I wasn't there to witness it, but I'd wager that within minutes of Spacewar!'s release into the world, someone tried to play the landmark computer game and gave up after declaring it "too hard." Six decades of technological evolution later, video games continue to struggle with this eternal problem, one that can never be solved as the entire appeal of the medium relies upon offering the audience an interactive experience. People want a challenge to some degree when they play a video game, or else they might as well just watch television.

Even if the problem has persisted to this day, the nature of what makes a game difficult has always changed. Arcade titles restricted the number of tries per coin, banking on players' persistence to turn a profit. Early home console games used similar tricks to ensure customers wouldn't finish too quickly. In Metroid, Samus never abandoned her mission no matter how many times she died, but each attempt sent her back to a predetermined checkpoint, forcing her to retrace her steps.

Today, video games cost a fortune to produce, so developers must walk the razor's edge when it comes to balancing their vision against the public's expectations. Offering a choice of difficulty levels can help players determine the boundaries of their own virtual journey, but without maintaining a baseline of friction, devs run the risk of neutering the fun of it all.

20 years ago, Tecmo released a most unusual game exclusively for the Xbox. A Japanese company designing a product solely for a console that flopped in their home country is itself noteworthy, but this game also made extraordinary demands of the audience's patience. The gamble paid off, as Ninja Gaiden drove critics and fans wild, even as they decried its brutal difficulty.

If you've never owned an Xbox and do not speak Japanese, you've still likely heard the words Ninja Gaiden before. Anyone who played video games in the late 80s would remember the original arcade beat-em-up or the NES side-scrolling action platformer, both starring a young ninja named Ryu Hayabusa. Despite sharing a title and a protagonist, the two games have little else in common, but their overall popularity helped teach millions of kids outside Japan the proper way to pronounce gaiden (meaning "side story").

After three successful NES games and a handful of handheld releases, the Ninja Gaiden series went into hibernation for about ten years, sitting out the 16 and 32-bit console generations. Around the turn of the millennium, as more publishers looked to their back catalog for brands to reinvision in three dimensions, Ninja Gaiden represented an ideal candidate. After all, regardless of how many cultural and social changes the US and Japan experienced in the 1990s, ninjas remained just as cool in the 21st century as they had in the 20th.
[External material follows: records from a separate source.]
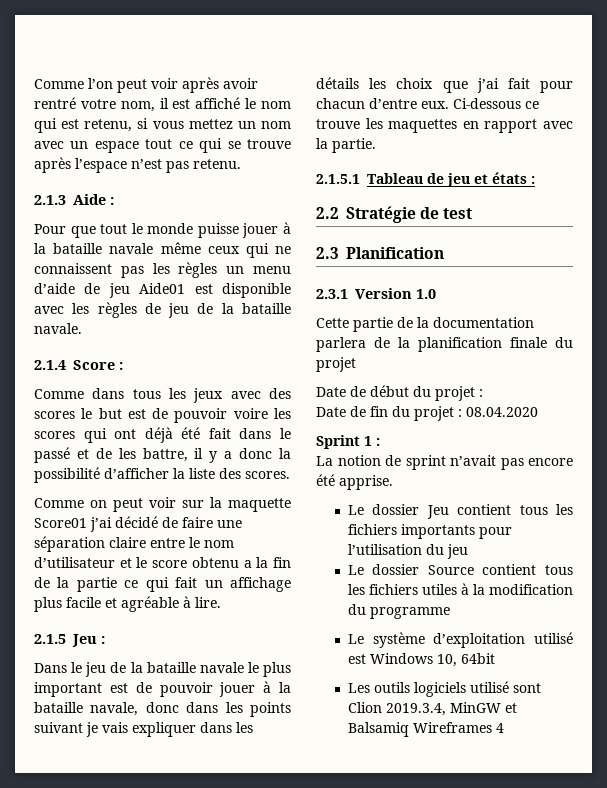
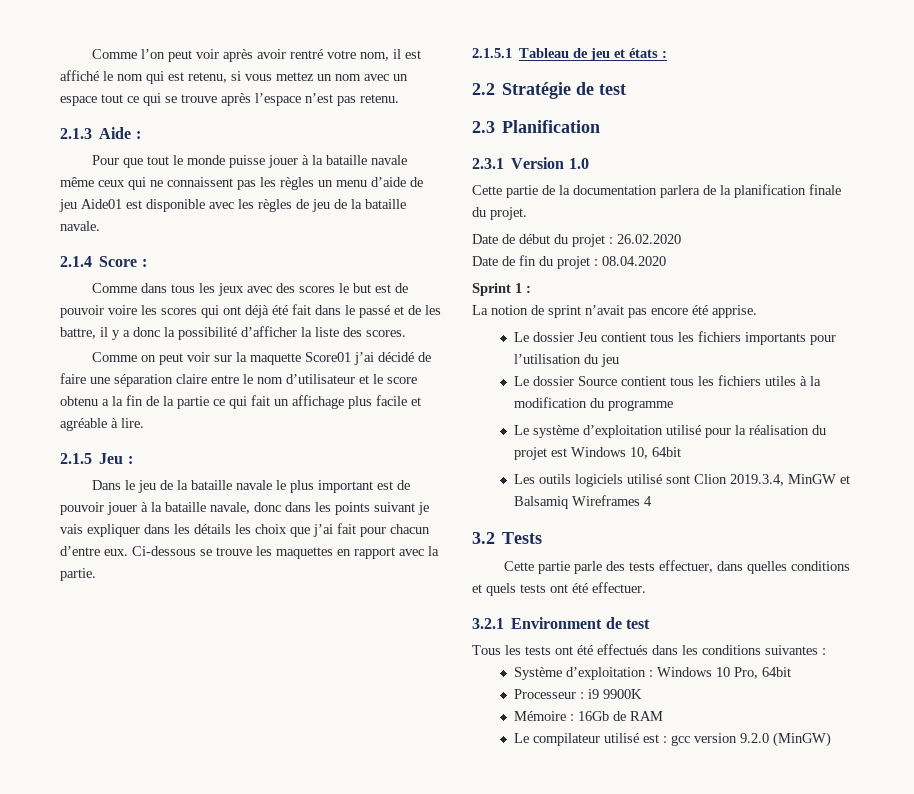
- Ci-dessous ce trouve les maquettes en rapport avec la partie.
+ Ci-dessous se trouve les maquettes en rapport avec la partie.
- Cette partie de la documentation parlera de la planification finale du projet
+ Cette partie de la documentation parlera de la planification finale du projet.
- Date de début du projet :
+ Date de début du projet : 26.02.2020
- Le système d’exploitation utilisé est Windows 10, 64bit
+ Le système d’exploitation utilisé pour la réalisation du projet est Windows 10, 64bit
+ 3.2 Tests
+ Cette partie parle des tests effectuer, dans quelles conditions et quels tests ont été effectuer.
+ 3.2.1 Environment de test
+ Tous les tests ont été effectués dans les conditions suivantes :
+ Système d’exploitation : Windows 10 Pro, 64bit
+ Processeur : i9 9900K
+ Mémoire : 16Gb de RAM
+ Le compilateur utilisé est : gcc version 9.2.0 (MinGW)

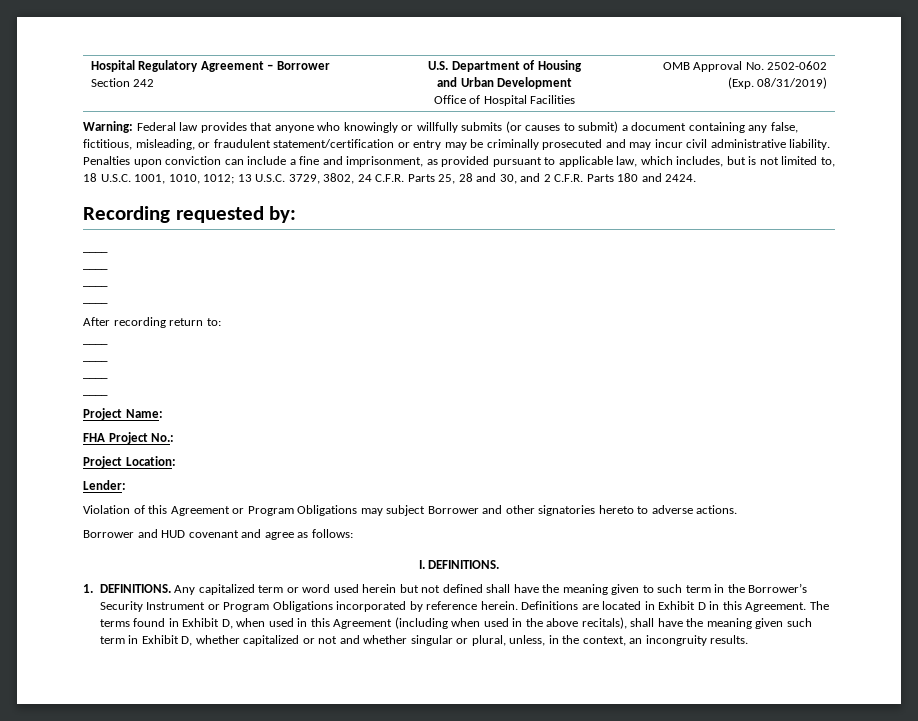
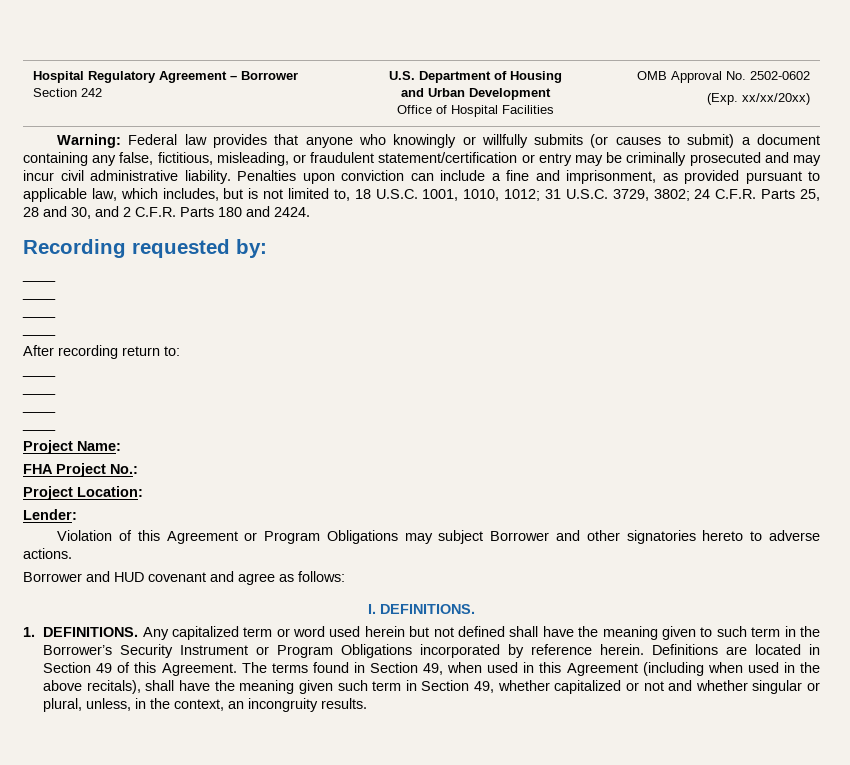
  Hospital Regulatory Agreement – Borrower
  Section 242 | U.S. Department of Housing
  and Urban Development
  Office of Hospital Facilities | OMB Approval No. 2502-0602
- (Exp. 08/31/2019)
+ (Exp. xx/xx/20xx)
- Penalties upon conviction can include a fine and imprisonment, as provided pursuant to applicable law, which includes, but is not limited to, 18 U.S.C. 1001, 1010, 1012; 13 U.S.C. 3729, 3802, 24 C.F.R. Parts 25, 28 and 30, and 2 C.F.R. Parts 180 and 2424.
+ Penalties upon conviction can include a fine and imprisonment, as provided pursuant to applicable law, which includes, but is not limited to, 18 U.S.C. 1001, 1010, 1012; 31 U.S.C. 3729, 3802; 24 C.F.R. Parts 25, 28 and 30, and 2 C.F.R. Parts 180 and 2424.
- Definitions are located in Exhibit D in this Agreement.
+ Definitions are located in Section 49 of this Agreement.
- The terms found in Exhibit D, when used in this Agreement (including when used in the above recitals), shall have the meaning given such term in Exhibit D, whether capitalized or not and whether singular or plural, unless, in the context, an incongruity results.
+ The terms found in Section 49, when used in this Agreement (including when used in the above recitals), shall have the meaning given such term in Section 49, whether capitalized or not and whether singular or plural, unless, in the context, an incongruity results.

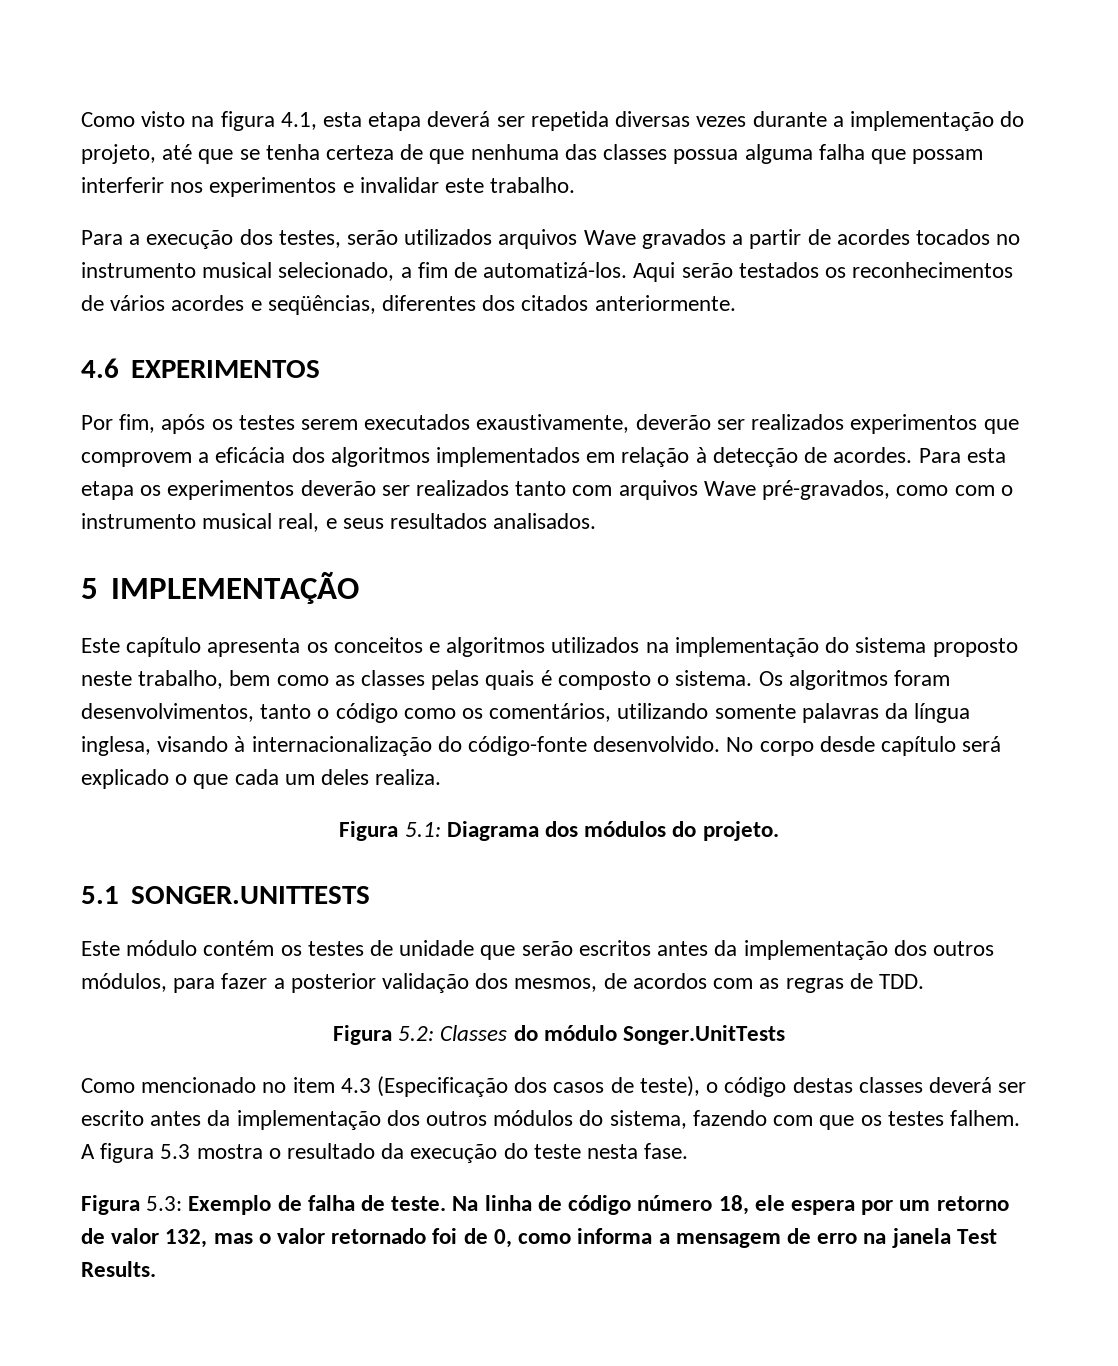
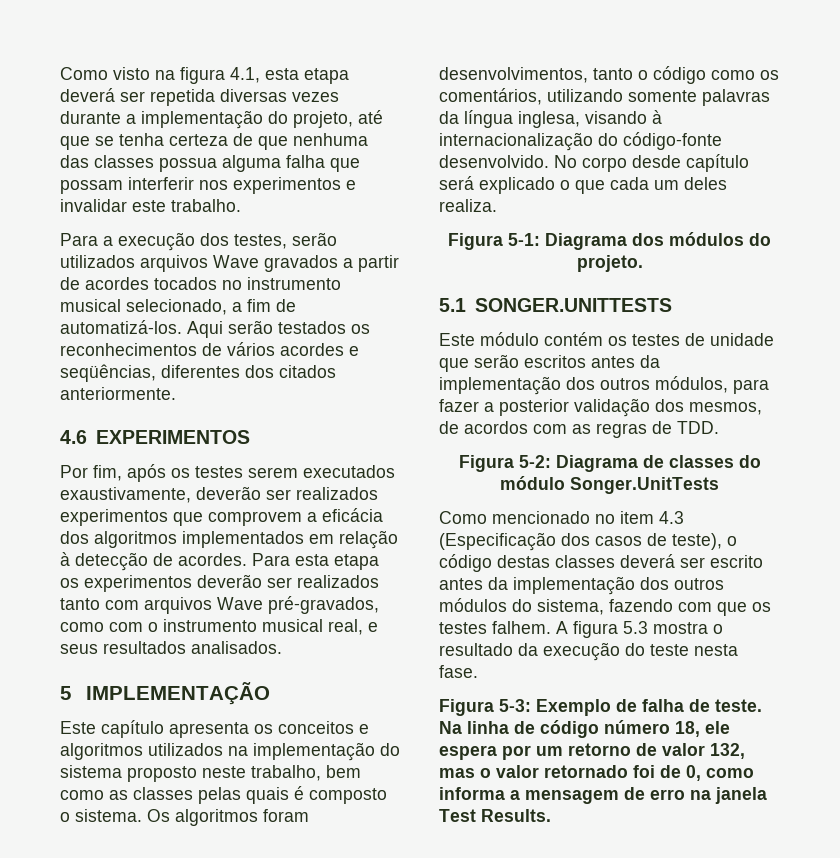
- Figura 5.1: Diagrama dos módulos do projeto.
+ Figura 5-1: Diagrama dos módulos do projeto.
- Figura 5.2: Classes do módulo Songer.UnitTests
+ Figura 5-2: Diagrama de classes do módulo Songer.UnitTests
- Figura 5.3: Exemplo de falha de teste.
+ Figura 5-3: Exemplo de falha de teste.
Yet the road back to relevancy proved to be a rocky one for Ryu Hayabusa. Development duties for an all-new Ninja Gaiden fell to the aptly-named Team Ninja, a division of Tecmo responsible for the Dead or Alive fighting game series which had included Ryu in its roster since its inception. His new game began as an arcade project, then shifted to the Dreamcast, then the PlayStation 2, before landing on Xbox. The decision to exclusively release Ninja Gaiden on Microsoft's debut console came after at least two full years of development, and it would be another two years until the game would see the light of day.

In bringing back Ninja Gaiden, Team Ninja kept only the barest of essentials. The NES trilogy had focused almost as much energy on storytelling as gameplay, giving Ryu Hayabusa a father to mourn, government allies to protect, and a monstrous villain named Jaquio to topple. None of that made the cut for his 2004 reboot; instead Ryu informs us that his father is away on a training mission, leaving the Dragon Sword—a family heirloom—in Ryu's care.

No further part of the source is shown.